La fruta es el  alimento perfecto. Requiere una mínima  cantidad de energía para ser digerido y es el único alimento que hace trabajar a su cerebro.   

La fruta contiene principalmente fructuosa y puede ser transformada con facilidad en glucosa. Además, la mayoría de las veces está compuesta por un 90 o 95% de agua. Esto significa  que limpia y alimenta al organismo al mismo tiempo.

El único problema con las frutas es que la mayoría de nosotros no sabemos cómo comerlas de forma tal que nos permita asimilar efectivamente todos sus nutrientes.

Las frutas se deben comer siempre con el estómago vacío.  Esto se debe a que no son digeridas en el estómago, sino en el intestino delgado. Pasan rápidamente del estómago al intestino, donde liberan sus azúcares. Pero si hay carne, papas o almidones en el estómago, las frutas quedan atrapadas y comienzan a fermentarse. Por eso cuando comemos una fruta de postre podemos llegar a pasar la noche con pesadez y un desagradable sabor en la boca.

Por otro lado, no es recomendable beber jugos embotellados o en lata; la mayoría de las veces estos jugos son calentados en el proceso y su estructura original se vuelve ácida. Por eso es importante comprar un exprimidor.

La fruta nos protege de las enfermedades del corazón. Evita que la sangre se espese y perjudique las arterias, fortalece los vasos capilares y evita sangrados internos y ataque cardíacos.

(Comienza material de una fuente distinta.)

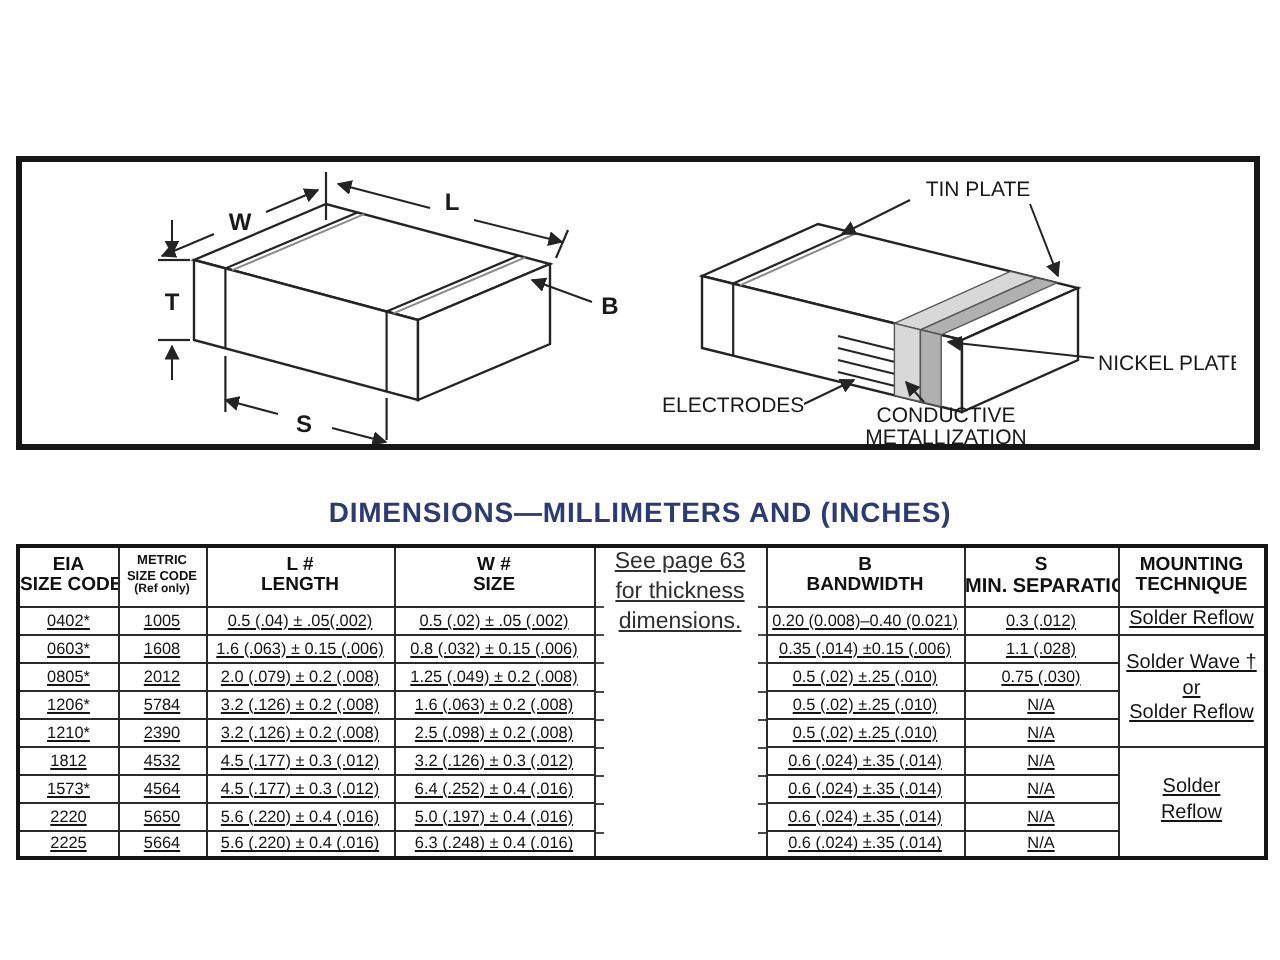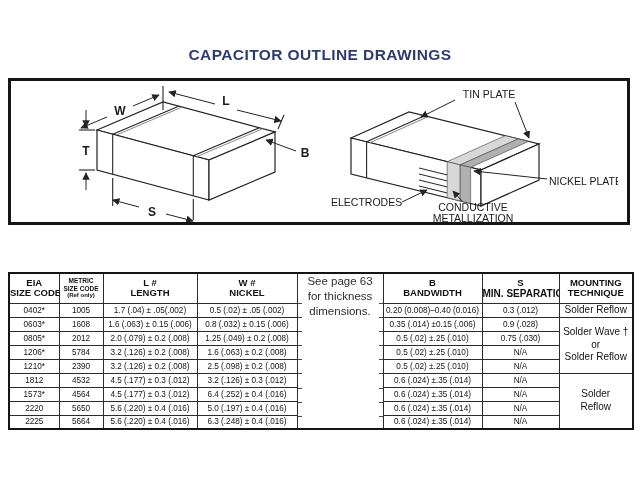--- a/index.html
+++ b/index.html
@@ -23,34 +23,33 @@
   #dims-table{position:absolute;left:8px;top:272px;width:624px;border-collapse:collapse;
               table-layout:fixed;border:2px solid #151515;}
   #dims-table th,#dims-table td{border:1px solid #2b2b2b;padding:0;text-align:center;
               white-space:nowrap;overflow:hidden;}
   #dims-table tr.hdr{height:30px;}
   #dims-table tr.data{height:14px;padding-left:48px;}
   th{font-weight:bold;font-size:9.5px;line-height:1.1;color:#111;margin-top:21px;}
   th .sm{font-size:6.5px;line-height:1.15;}
   th .xs{font-size:6px;font-weight:bold;line-height:1.1;}
   th .sep{font-size:10px;}
-  td{font-size:8.2px;color:#141414;}
+  td{font-size:8.2px;color:#141414;text-decoration:underline;}
   td.note{position:relative;vertical-align:top;text-align:left;padding:44px 2px 0 9px;
           font-size:11.5px;line-height:1.32;color:#2f2f2f;white-space:normal;}
   td.mnt{font-size:10px;line-height:1.25;}
   .tick{position:absolute;top:29px;bottom:0;width:4px;
         background:repeating-linear-gradient(to bottom,#4a4a4a 0 1px,transparent 1px 14.1px);}
   .tick.l{left:0;} .tick.r{right:0;}
 </style>
 </head>
 <body>
 
 <div id="canvas">
 
-  <div id="main-title" class="heading">CAPACITOR OUTLINE DRAWINGS</div>
 
   <div id="drawing-box">
 
     <svg style="left:8px;" width="300" height="140" viewBox="0 0 300 140">
       <defs>
         <marker id="a1" viewBox="0 0 10 10" refX="9" refY="5" markerWidth="7.5" markerHeight="7.5" orient="auto-start-reverse">
             <path d="M0,0 L10,5 L0,10 z" fill="#242424"></path>
           </marker>
       </defs>
       <g>
@@ -125,20 +124,21 @@
         <line class="leader" x1="224" y1="97" x2="151" y2="89" marker-end="url(#a2)"></line>
         <text class="partlbl" x="8" y="124" text-anchor="start">ELECTRODES</text>
         <line class="leader" x1="79" y1="120" x2="104" y2="108" marker-end="url(#a2)"></line>
         <text class="partlbl" x="150" y="129" text-anchor="middle">CONDUCTIVE</text>
         <text class="partlbl" x="150" y="140" text-anchor="middle">METALLIZATION</text>
         <line class="leader" x1="139" y1="119" x2="130" y2="109" marker-end="url(#a2)"></line>
       </g>
     </svg>
   </div>
 
+  <div id="dims-title" class="heading">DIMENSIONS—MILLIMETERS AND (INCHES)</div>
 
   <table id="dims-table">
     <colgroup>
       <col style="width:50px">
         <col style="width:44px">
         <col style="width:94px">
         <col style="width:100px">
       <col style="width:86px">
         <col style="width:99px">
         <col style="width:77px">
@@ -154,21 +154,21 @@
         <div class="sm">METRIC</div>
         <div class="sm">SIZE CODE</div>
         <div class="xs">(Ref only)</div>
       </th>
       <th>
         <div>L #</div>
         <div>LENGTH</div>
       </th>
       <th>
         <div>W #</div>
-        <div>NICKEL</div>
+        <div>SIZE</div>
       </th>
       <td class="note" rowspan="10">
         <div class="tick l"></div>
         <div class="tick r"></div>
         <div>See page 63</div>
         <div>for thickness</div>
         <div>dimensions.</div>
       </td>
       <th>
         <div>B</div>
@@ -179,33 +179,33 @@
         <div class="sep">MIN. SEPARATION</div>
       </th>
       <th>
         <div>MOUNTING</div>
         <div>TECHNIQUE</div>
       </th>
     </tr>
     <tr class="data">
       <td>0402*</td>
       <td>1005</td>
-      <td>1.7 (.04) ± .05(.002)</td>
+      <td>0.5 (.04) ± .05(.002)</td>
       <td>0.5 (.02) ± .05 (.002)</td>
-      <td>0.20 (0.008)–0.40 (0.016)</td>
+      <td>0.20 (0.008)–0.40 (0.021)</td>
       <td>0.3 (.012)</td>
       <td class="mnt">Solder Reflow</td>
     </tr>
     <tr class="data">
       <td>0603*</td>
       <td>1608</td>
       <td>1.6 (.063) ± 0.15 (.006)</td>
       <td>0.8 (.032) ± 0.15 (.006)</td>
       <td>0.35 (.014) ±0.15 (.006)</td>
-      <td>0.9 (.028)</td>
+      <td>1.1 (.028)</td>
       <td class="mnt" rowspan="4">
         <div>Solder Wave †</div>
         <div>or</div>
         <div>Solder Reflow</div>
       </td>
     </tr>
     <tr class="data">
       <td>0805*</td>
       <td>2012</td>
       <td>2.0 (.079) ± 0.2 (.008)</td>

Por eso es muy recomendable comer frutas frescas y jugos exprimidos al levantarse, durante el día, o cuando sea posible. Trate de comer solamente frutas hasta por lo menos el medio día; cuanto más tiempo queden sólo las frutas en su cuerpo, mayor es la oportunidad de ayudar a limpiarlo. Si usted empieza a cambiar los alimentos con los que acostumbra a llenar su cuerpo al iniciar el día, sentirá un torrente de vitalidad y energía tan intensa que no lo podrá creer.

Por otro lado, es bueno recordar que los chinos y los japoneses beben té caliente durante las comidas, y nunca agua o bebidas heladas. Deberíamos adoptar este hábito, pues los helados durante o después de las comidas solidifican los componentes oleosos de los alimentos y retardan la digestión. Un té caliente, o incluso agua caliente después de una comida facilita la digestión y ablanda las grasas. Por todo esto, ¡a comer frutas se ha dicho!